**WORK REQUIRED**
In the records below, repeat exactly the lines between the line holding "margin-top: 2px ->" and the line holding "text: Soggetto massima", inclusive, and drop the pictures.

**SOURCE MATERIAL**

[Start of section]

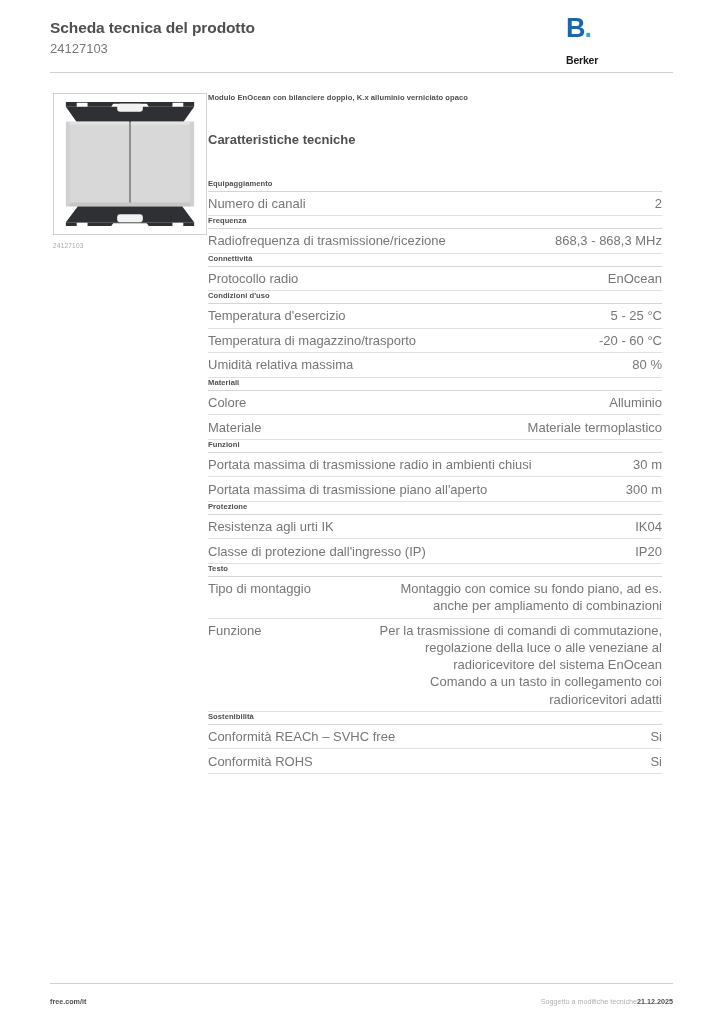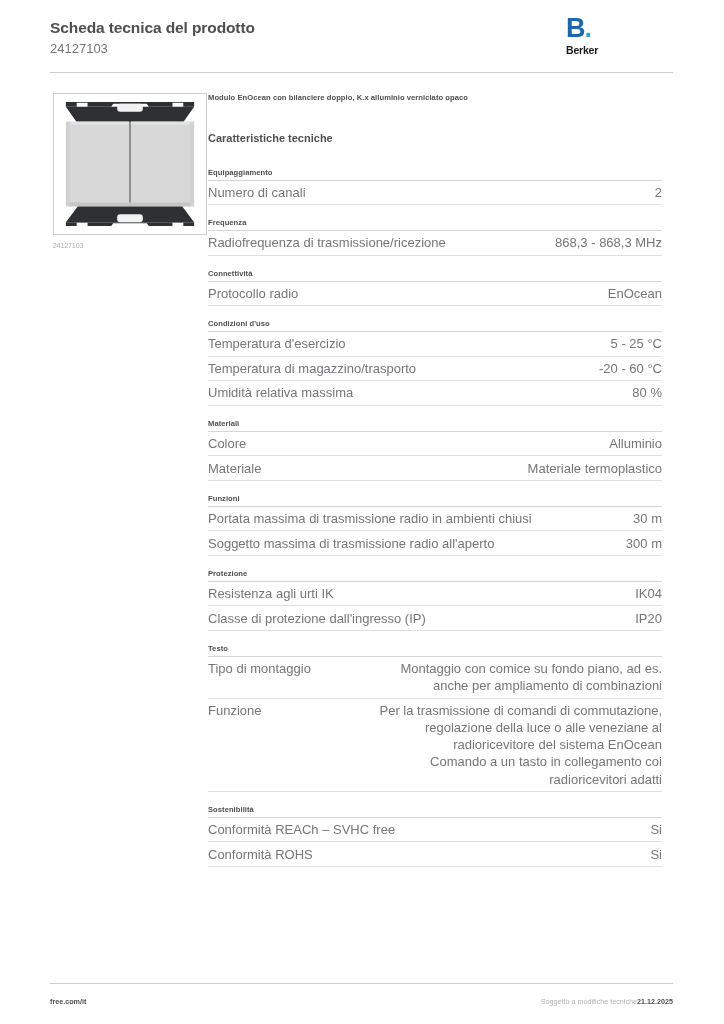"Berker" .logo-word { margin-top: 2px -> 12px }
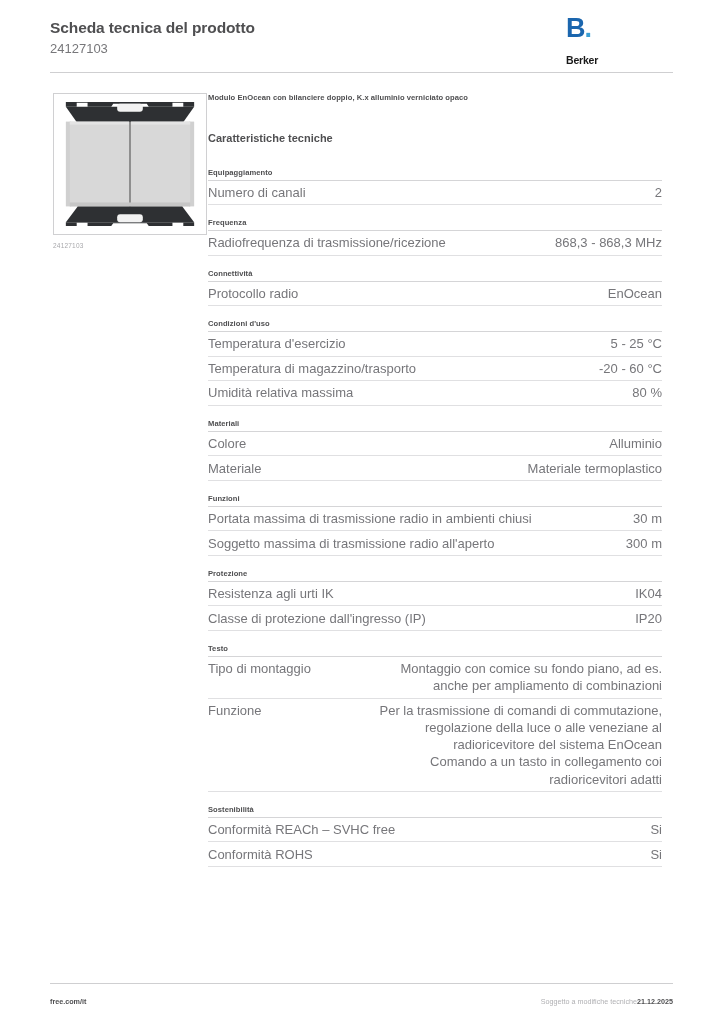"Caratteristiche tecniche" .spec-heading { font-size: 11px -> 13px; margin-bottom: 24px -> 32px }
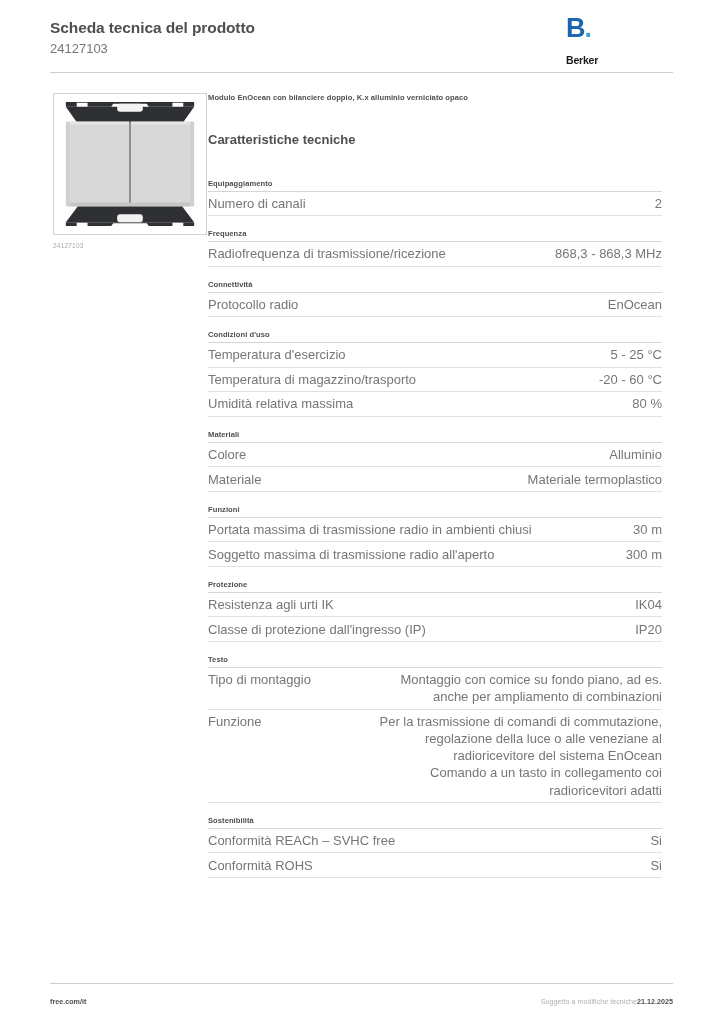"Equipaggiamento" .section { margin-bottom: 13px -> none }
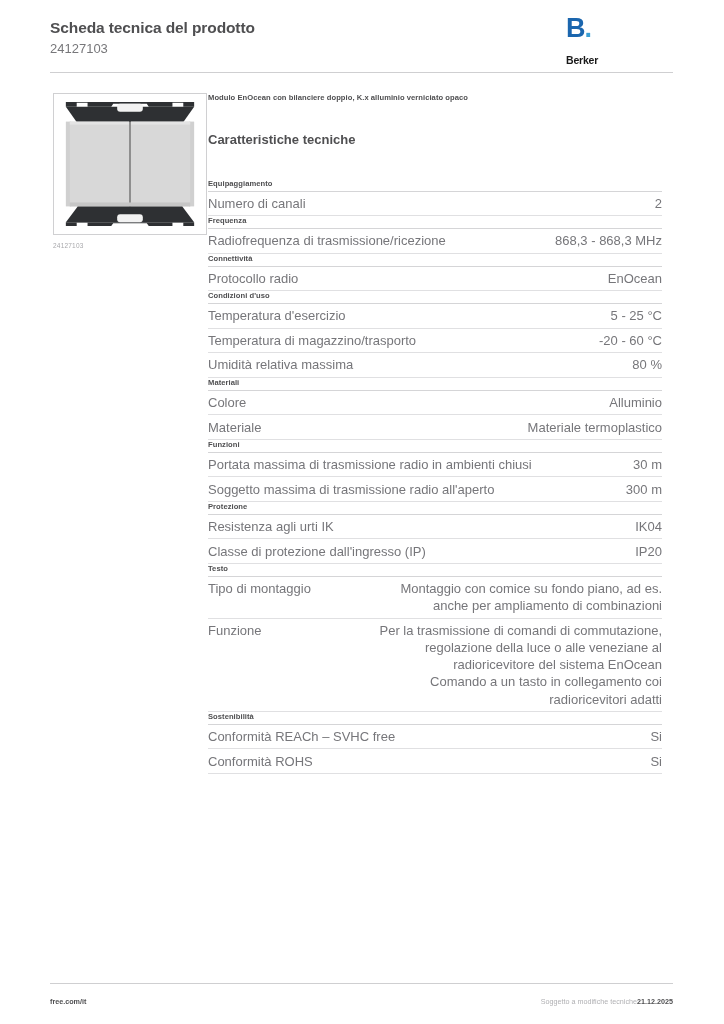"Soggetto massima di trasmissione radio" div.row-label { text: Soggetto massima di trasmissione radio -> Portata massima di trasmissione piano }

[End of section]
[Start of section]

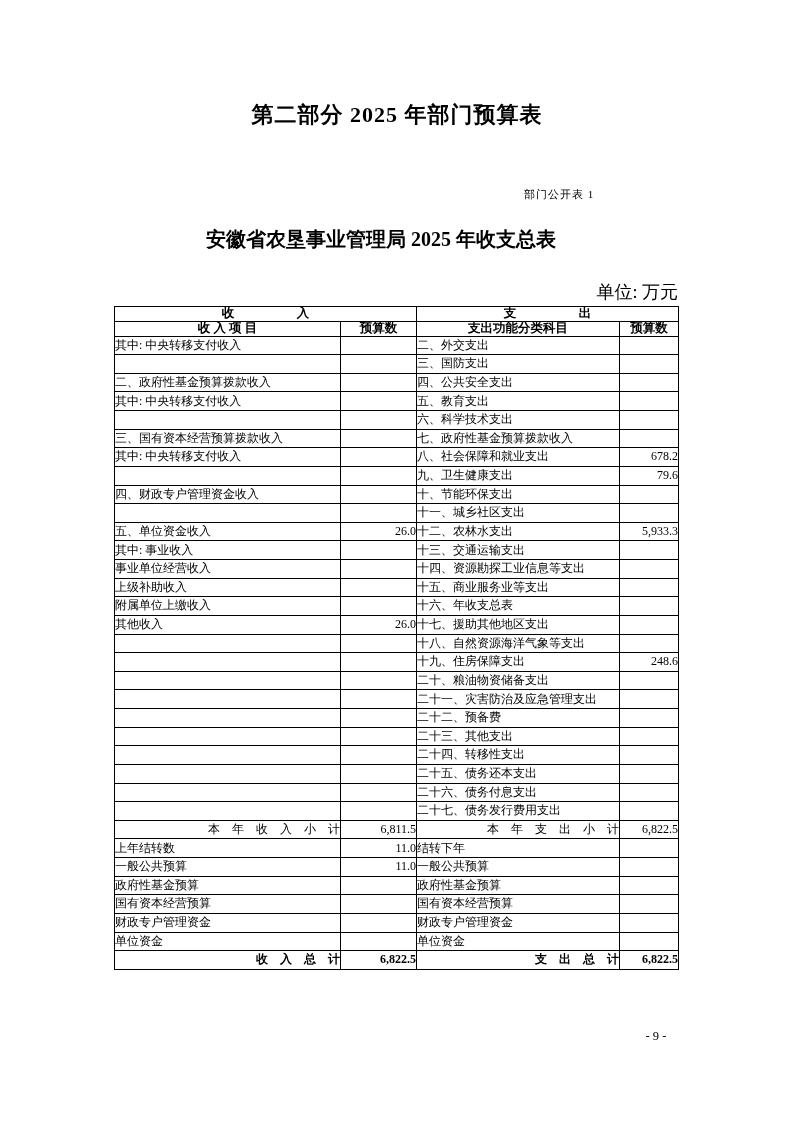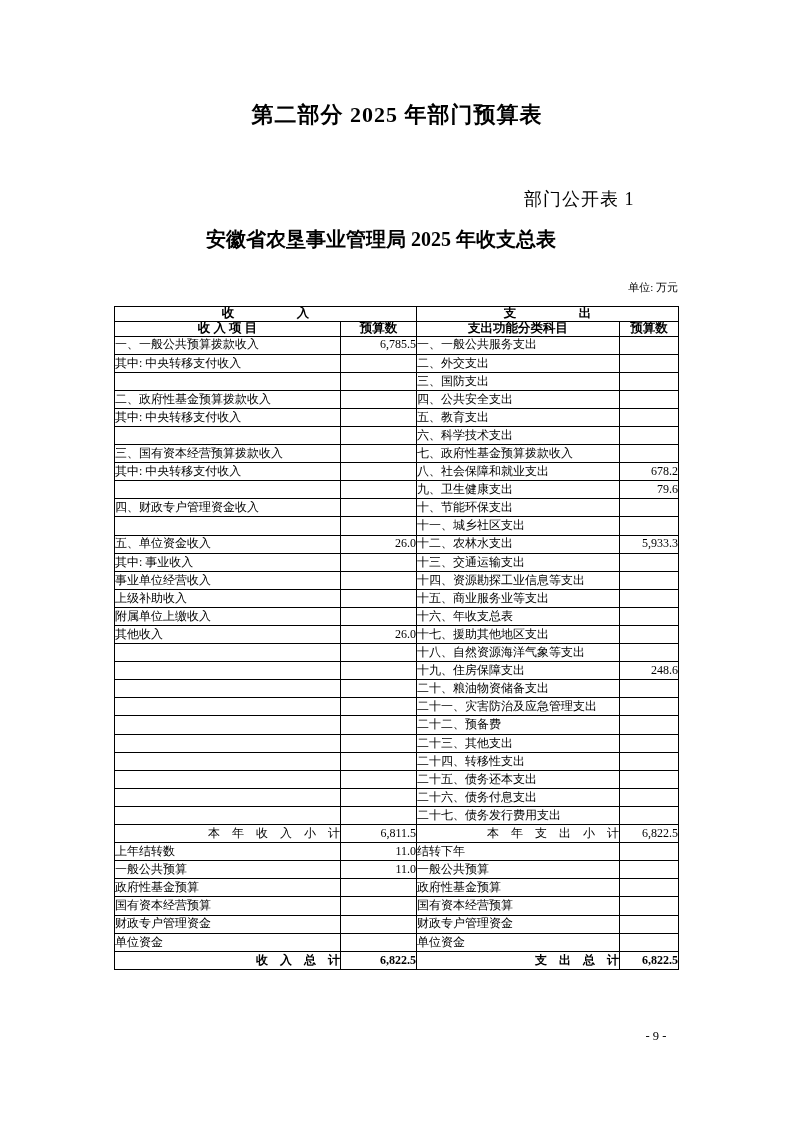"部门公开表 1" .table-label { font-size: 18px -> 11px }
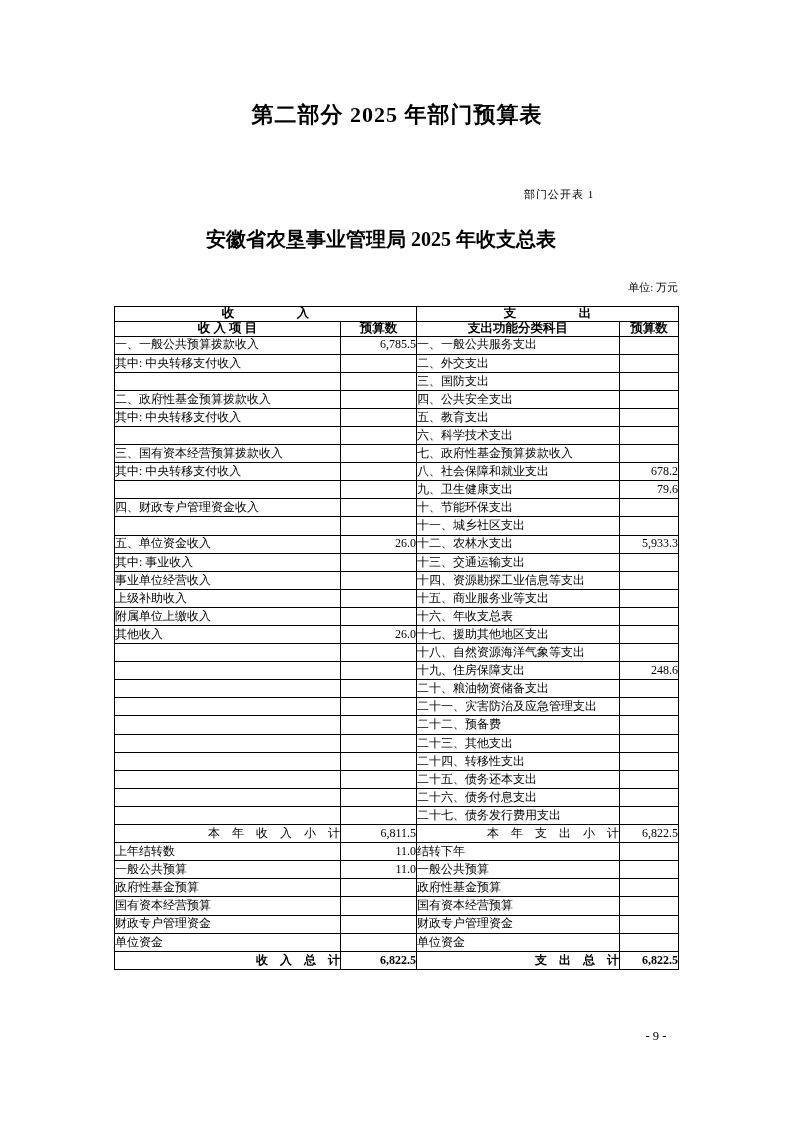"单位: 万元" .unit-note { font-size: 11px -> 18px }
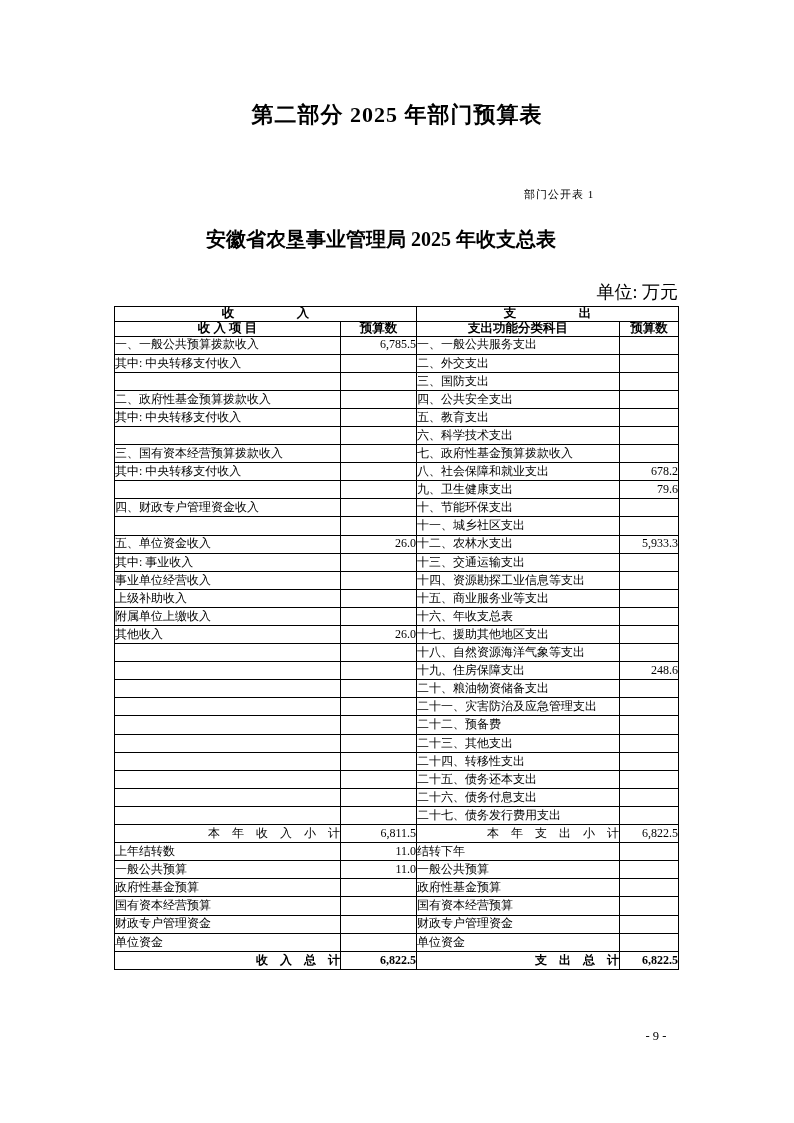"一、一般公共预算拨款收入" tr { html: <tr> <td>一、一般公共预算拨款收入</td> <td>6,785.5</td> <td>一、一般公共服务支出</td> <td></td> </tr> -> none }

[End of section]

**ANSWER TO THIS TASK**
"Berker" .logo-word { margin-top: 2px -> 12px }
"Caratteristiche tecniche" .spec-heading { font-size: 11px -> 13px; margin-bottom: 24px -> 32px }
"Equipaggiamento" .section { margin-bottom: 13px -> none }
"Soggetto massima di trasmissione radio" div.row-label { text: Soggetto massima di trasmissione radio -> Portata massima di trasmissione piano }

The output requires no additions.